= Task brief =
What you produce should match the records below precisely, except that images are removed.

☆ ☆ ☆ ☆ ☆ ☆ ☆

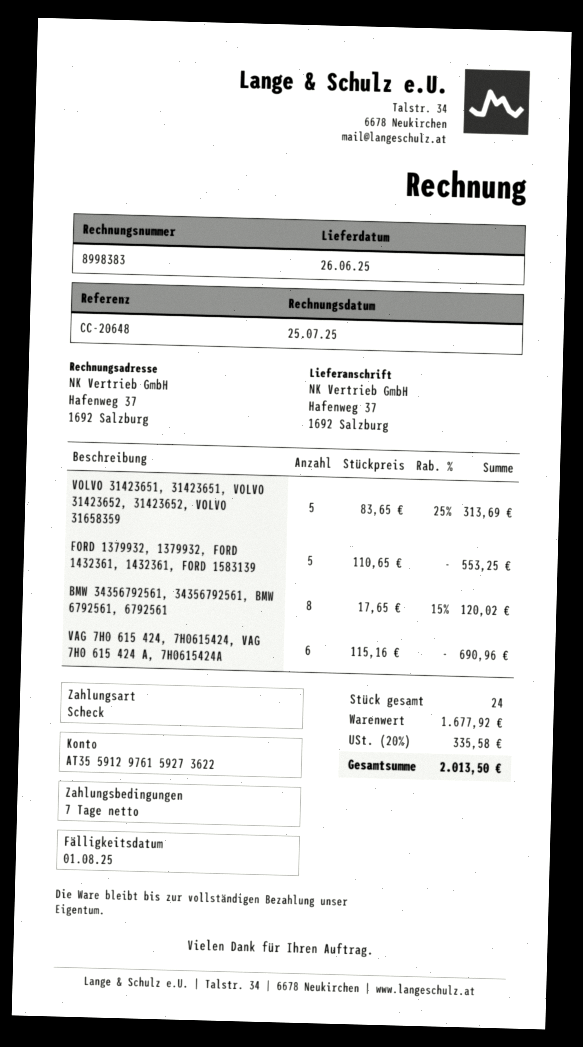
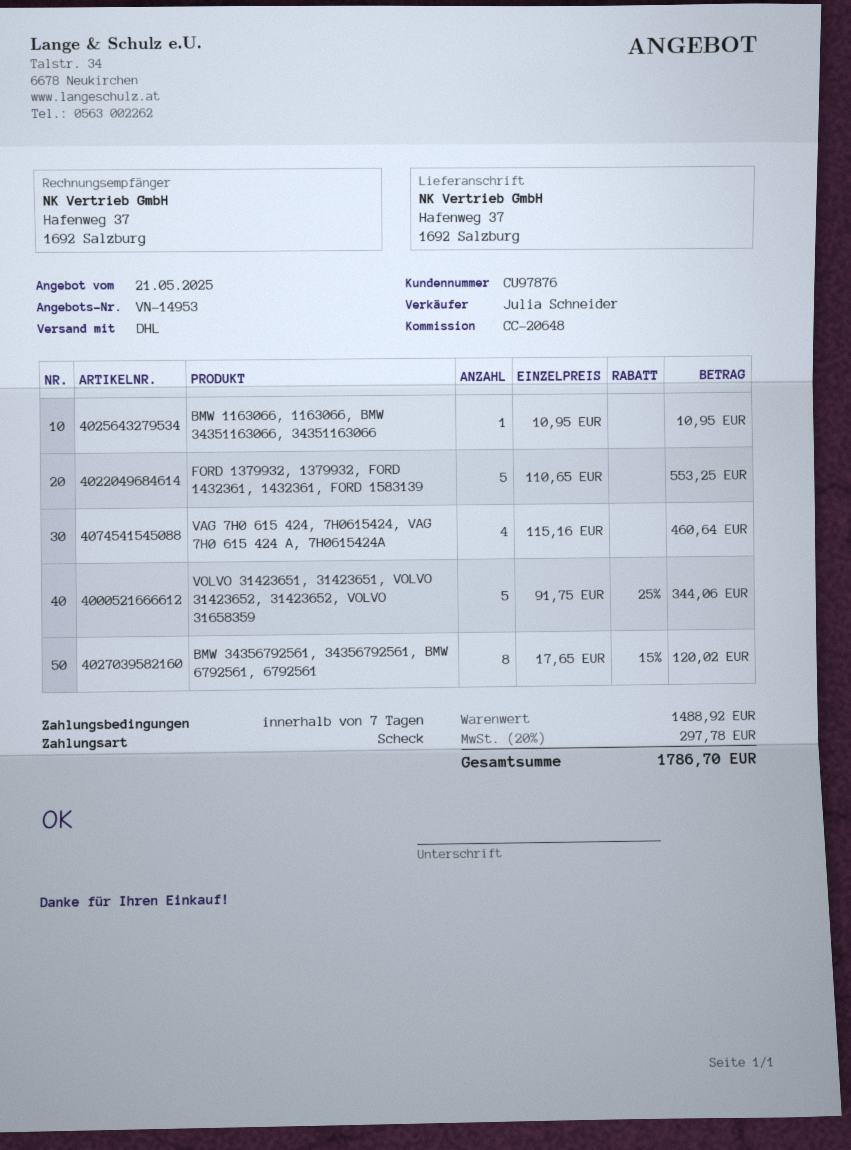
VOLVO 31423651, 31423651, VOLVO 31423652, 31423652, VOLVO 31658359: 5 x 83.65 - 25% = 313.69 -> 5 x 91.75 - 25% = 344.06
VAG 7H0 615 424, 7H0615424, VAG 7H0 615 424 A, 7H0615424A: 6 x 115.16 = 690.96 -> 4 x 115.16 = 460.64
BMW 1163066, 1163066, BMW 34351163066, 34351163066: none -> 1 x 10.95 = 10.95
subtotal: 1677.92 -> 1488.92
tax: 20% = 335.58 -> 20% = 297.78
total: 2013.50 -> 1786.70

☆ ☆ ☆ ☆ ☆ ☆ ☆

= Solution to the problem =
VOLVO 31423651, 31423651, VOLVO 31423652, 31423652, VOLVO 31658359: 5 x 83.65 - 25% = 313.69 -> 5 x 91.75 - 25% = 344.06
VAG 7H0 615 424, 7H0615424, VAG 7H0 615 424 A, 7H0615424A: 6 x 115.16 = 690.96 -> 4 x 115.16 = 460.64
BMW 1163066, 1163066, BMW 34351163066, 34351163066: none -> 1 x 10.95 = 10.95
subtotal: 1677.92 -> 1488.92
tax: 20% = 335.58 -> 20% = 297.78
total: 2013.50 -> 1786.70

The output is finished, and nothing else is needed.